The number of Americans signing up for unemployment benefits jumped for a third consecutive week last week to the largest number in eight months and a closely monitored gauge of factory activity declined in July. These are some of the latest indications the U.S. economy is weakening under the weight of soaring inflation and increasing interest rates.
Notably, the most recent data is likely to further stoke up fears of a recession that were already on the rise with the Federal Reserve raising interest rates at the fastest pace in decades to temper inflation running at the strongest levels since the 1980s.
A Reuters’ poll published on July 21 showed economists allocate a median probability of recession in the next 12 months at 40%, a rise from 25% in the last month’s survey.
In the week ending July 16, initial claims for state unemployment benefits climbed by 7,000 to a seasonally adjusted 251,000, the largest since last November, from an un-adjusted 244,000 a previous week, the Labor Department said on July 21. Economists interviewed by Reuters had expected 240,000 applications for the latest week.
Since declining at a near-record low in March, the level of new claims has been surging and is currently 85,000 over that low point. In the meantime, the number of people getting benefits after an initial week of aid increased by 51,000 – the biggest rise since November – to 1.384 million during the week ending July 9, the claims’ report showed. That was the largest number since April.
The weekly claims report is considered among the most up-to-date indicators of the health of the job market and has been carefully monitored for signs that a load of high-profile corporate layoff announcements might be a sign of a larger wave of job losses. Despite the recent increase in new claims and the levels of current benefits recipients, both remain rather low by historic measures.
Current claims, for example, had totaled around 1.7 million in the year ahead of the COVID-19 pandemic, and the existing level, at more than 300,000 under that figure, suggests those who are laid off are getting new jobs in short order, Jefferies economists Thomas Simons and Aneta Markowska said in a client note.
“Several large companies have indicated that they intend to lay off various numbers of workers, but the claims data does not suggest that much of this layoff activity has begun in any meaningful way. If it has, then the negative impact is overwhelmed by continued strong demand for labor by other firms.”
Even with some weakened momentum, hiring has remained strong, with 372,000 jobs provided last month and a wider measure of unemployment dropping to a record low. Demand for labor stays quite strong, as well. There were 11.3 million job vacancies at the end of May, with around two job openings for each unemployed person.
FACTORY SLUMP Amid US Unemployment Crisis
In the meantime, a measure of manufacturing activity in the Mid-Atlantic region fell this month to the lowest since May 2020, and companies posted the gloomiest outlook in over forty years.
The Federal Reserve Bank of Philadelphia’s monthly manufacturing index dropped in July to a reading of negative 12.3, the second successive monthly contraction, from negative 3.3 last month. Economists interviewed by reporters had a median expectation for a reading of zero.
Respondents to the regional survey – seen by economists as a valid signal for the benchmark national reports that follow it – revealed they see a steep slump in activity in the months to come. The six-month outlook index fell to minus 18.6 – the lowest since December 1979 – from minus 6.8 last month.
However, the report had a brighter side, for the Fed specifically: Hiring shot up modestly and the survey’s inflation measurement reduced, with companies reporting their input costs slumped for a third consecutive month to the lowest since January last year.
The Fed is carefully monitoring the available data for signals that inflation is finally beginning to quell, but it has promised not to stop its monetary policy tightening until inflation goes greatly down toward the U.S. central bank’s 2% annual target.

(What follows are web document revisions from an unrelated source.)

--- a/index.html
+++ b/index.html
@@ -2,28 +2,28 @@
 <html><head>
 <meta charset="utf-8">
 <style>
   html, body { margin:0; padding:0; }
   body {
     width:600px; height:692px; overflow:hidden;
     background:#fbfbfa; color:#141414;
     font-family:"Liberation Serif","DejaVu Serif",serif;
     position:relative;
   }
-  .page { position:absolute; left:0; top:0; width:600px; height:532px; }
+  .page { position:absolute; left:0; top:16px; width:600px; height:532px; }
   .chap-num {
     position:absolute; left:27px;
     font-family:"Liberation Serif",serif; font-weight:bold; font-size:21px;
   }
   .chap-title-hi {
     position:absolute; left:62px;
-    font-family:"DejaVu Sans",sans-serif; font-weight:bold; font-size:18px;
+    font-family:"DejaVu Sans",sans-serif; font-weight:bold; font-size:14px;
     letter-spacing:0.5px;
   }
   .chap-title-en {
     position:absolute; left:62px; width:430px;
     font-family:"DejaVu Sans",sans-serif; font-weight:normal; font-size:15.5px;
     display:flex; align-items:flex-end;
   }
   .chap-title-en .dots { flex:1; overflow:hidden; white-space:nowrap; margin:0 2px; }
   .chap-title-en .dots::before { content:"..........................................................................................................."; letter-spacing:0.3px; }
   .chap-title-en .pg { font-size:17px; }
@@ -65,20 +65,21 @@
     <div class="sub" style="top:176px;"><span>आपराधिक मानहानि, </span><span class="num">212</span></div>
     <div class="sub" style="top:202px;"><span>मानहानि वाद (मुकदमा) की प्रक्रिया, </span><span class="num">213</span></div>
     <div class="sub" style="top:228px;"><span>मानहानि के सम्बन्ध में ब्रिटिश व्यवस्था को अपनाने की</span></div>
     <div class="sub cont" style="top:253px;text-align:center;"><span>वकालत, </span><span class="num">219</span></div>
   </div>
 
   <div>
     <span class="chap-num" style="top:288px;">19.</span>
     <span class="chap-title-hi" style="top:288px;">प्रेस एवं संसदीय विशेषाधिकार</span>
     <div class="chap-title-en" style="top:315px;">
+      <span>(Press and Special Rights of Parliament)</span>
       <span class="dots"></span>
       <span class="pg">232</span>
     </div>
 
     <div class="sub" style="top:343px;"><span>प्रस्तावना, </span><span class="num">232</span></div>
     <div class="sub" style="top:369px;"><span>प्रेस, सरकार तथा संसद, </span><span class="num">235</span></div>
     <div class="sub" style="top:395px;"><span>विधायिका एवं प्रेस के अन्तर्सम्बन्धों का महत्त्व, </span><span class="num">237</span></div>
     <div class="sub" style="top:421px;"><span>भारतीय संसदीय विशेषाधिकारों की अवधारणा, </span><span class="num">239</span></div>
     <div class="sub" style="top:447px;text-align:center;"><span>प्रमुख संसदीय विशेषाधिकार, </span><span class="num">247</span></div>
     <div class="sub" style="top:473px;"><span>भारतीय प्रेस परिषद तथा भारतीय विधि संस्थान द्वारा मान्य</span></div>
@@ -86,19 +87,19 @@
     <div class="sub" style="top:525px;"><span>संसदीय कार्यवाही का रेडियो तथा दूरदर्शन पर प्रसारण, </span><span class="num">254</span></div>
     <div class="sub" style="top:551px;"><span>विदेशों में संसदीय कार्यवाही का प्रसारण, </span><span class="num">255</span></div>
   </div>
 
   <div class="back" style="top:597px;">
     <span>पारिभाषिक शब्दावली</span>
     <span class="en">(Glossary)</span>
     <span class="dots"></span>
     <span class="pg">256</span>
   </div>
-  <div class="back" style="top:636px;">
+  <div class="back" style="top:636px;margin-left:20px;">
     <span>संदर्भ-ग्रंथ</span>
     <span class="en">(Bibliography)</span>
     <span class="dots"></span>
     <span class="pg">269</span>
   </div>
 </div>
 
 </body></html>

In that context, the Fed’s favored inflation measure was last reported at 6.3% in May and likely lifted last month, a figure that will not be disclosed until after policymakers meet next week.
Another major inflation gauge – the Consumer Price Index (CPI) – surged to 9.1% last month, the biggest rate since 1981, which had sparked market expectations that the Fed might hike interest rates by as much as 1 percentage point at the July 26-27 policy meeting.Buy Bitcoin Now
Several Fed officials dismissed that speculation, and following Thursday’s data, market expectations cemented around a 0.75-percentage-point rise. That would be similar to last month’s hike, which was the biggest since 1994.

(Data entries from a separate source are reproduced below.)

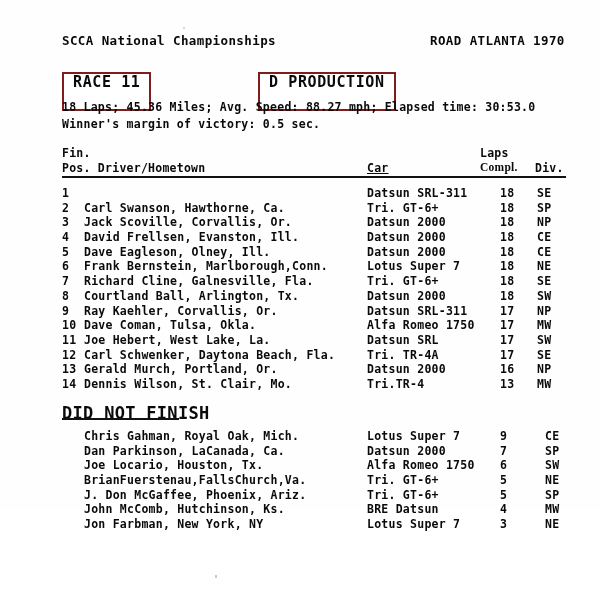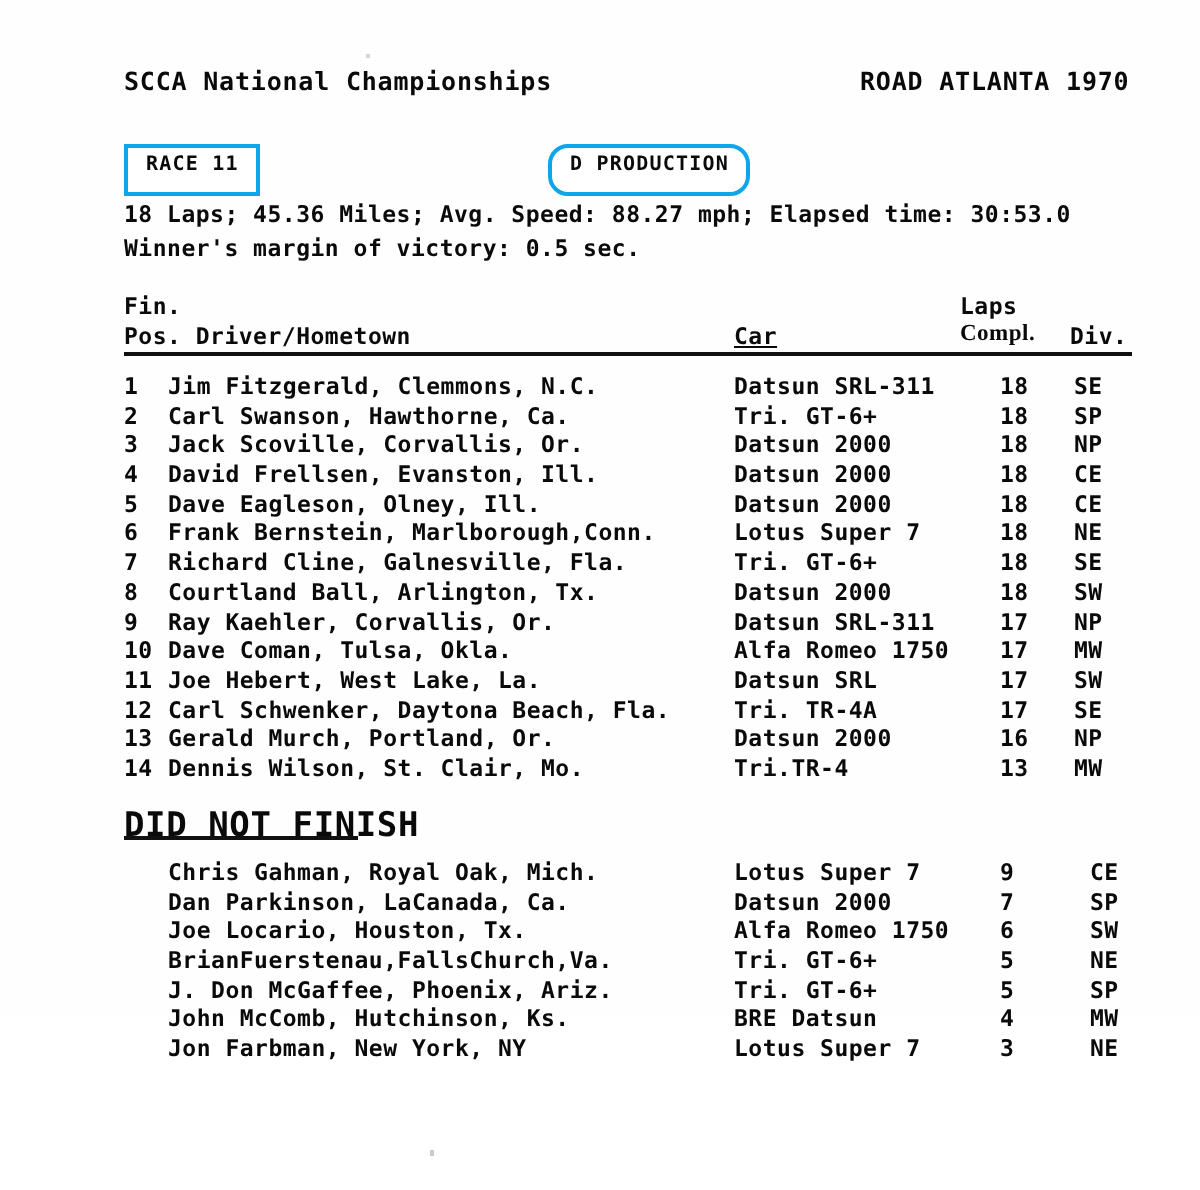--- a/index.html
+++ b/index.html
@@ -40,31 +40,31 @@
     top: 33px;
     font-size: 12.5px;
     font-weight: bold;
     letter-spacing: 0.4px;
     white-space: nowrap;
   }
 
   
   .boxlabel {
     position: absolute;
-    border: 2px solid #0ea5e9;
-    font-size: 10px;
+    border: 2px solid #7f1d1d;
+    font-size: 15px;
     font-weight: bold;
     letter-spacing: 0.6px;
-    padding: 2px 9px 7px 9px;
+    padding: 2px 9px 20px 9px;
     white-space: nowrap;
     background: #fff;
     line-height: 13px;
   }
   #race-box { left: 62px; top: 72px; }
-  #class-box { left: 274px; top: 72px; border-radius: 10px; }
+  #class-box { left: 258px; top: 72px; }
 
   
   .summary {
     position: absolute;
     left: 62px;
     font-size: 11.5px;
     font-weight: bold;
     letter-spacing: 0.25px;
     white-space: nowrap;
   }
@@ -177,21 +177,20 @@
   <div class="hdr" id="hdr-pos">Pos. Driver/Hometown</div>
   <div class="hdr" id="hdr-car">Car</div>
   <div class="hdr" id="hdr-laps">Laps</div>
   <div class="hdr" id="hdr-compl">Compl.</div>
   <div class="hdr" id="hdr-div">Div.</div>
   <div class="hdr-rule"></div>
 
   <div class="rows" id="result-rows">
       <div class="row">
         <span class="c-pos">1</span>
-        <span class="c-drv">Jim Fitzgerald, Clemmons, N.C.</span>
         <span class="c-car">Datsun SRL-311</span>
         <span class="c-laps">18</span>
         <span class="c-div">SE</span>
       </div>
       <div class="row">
         <span class="c-pos">2</span>
         <span class="c-drv">Carl Swanson, Hawthorne, Ca.</span>
         <span class="c-car">Tri. GT-6+</span>
         <span class="c-laps">18</span>
         <span class="c-div">SP</span>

Since March, the Fed has lifted its benchmark overnight interest rate thrice from the near-zero level to a range of 1.50% to 1.75%, and the CME Group’s FedWatch tool shows it could increase by a further 2 percentage points by end of the year to a range of 3.50% to 3.75%.
The Fed would like to dampen demand and economic activity without causing a jump in US unemployment, a so-called “soft landing” scenario. Officials have admitted, though, that their path to that outcome is becoming more difficult.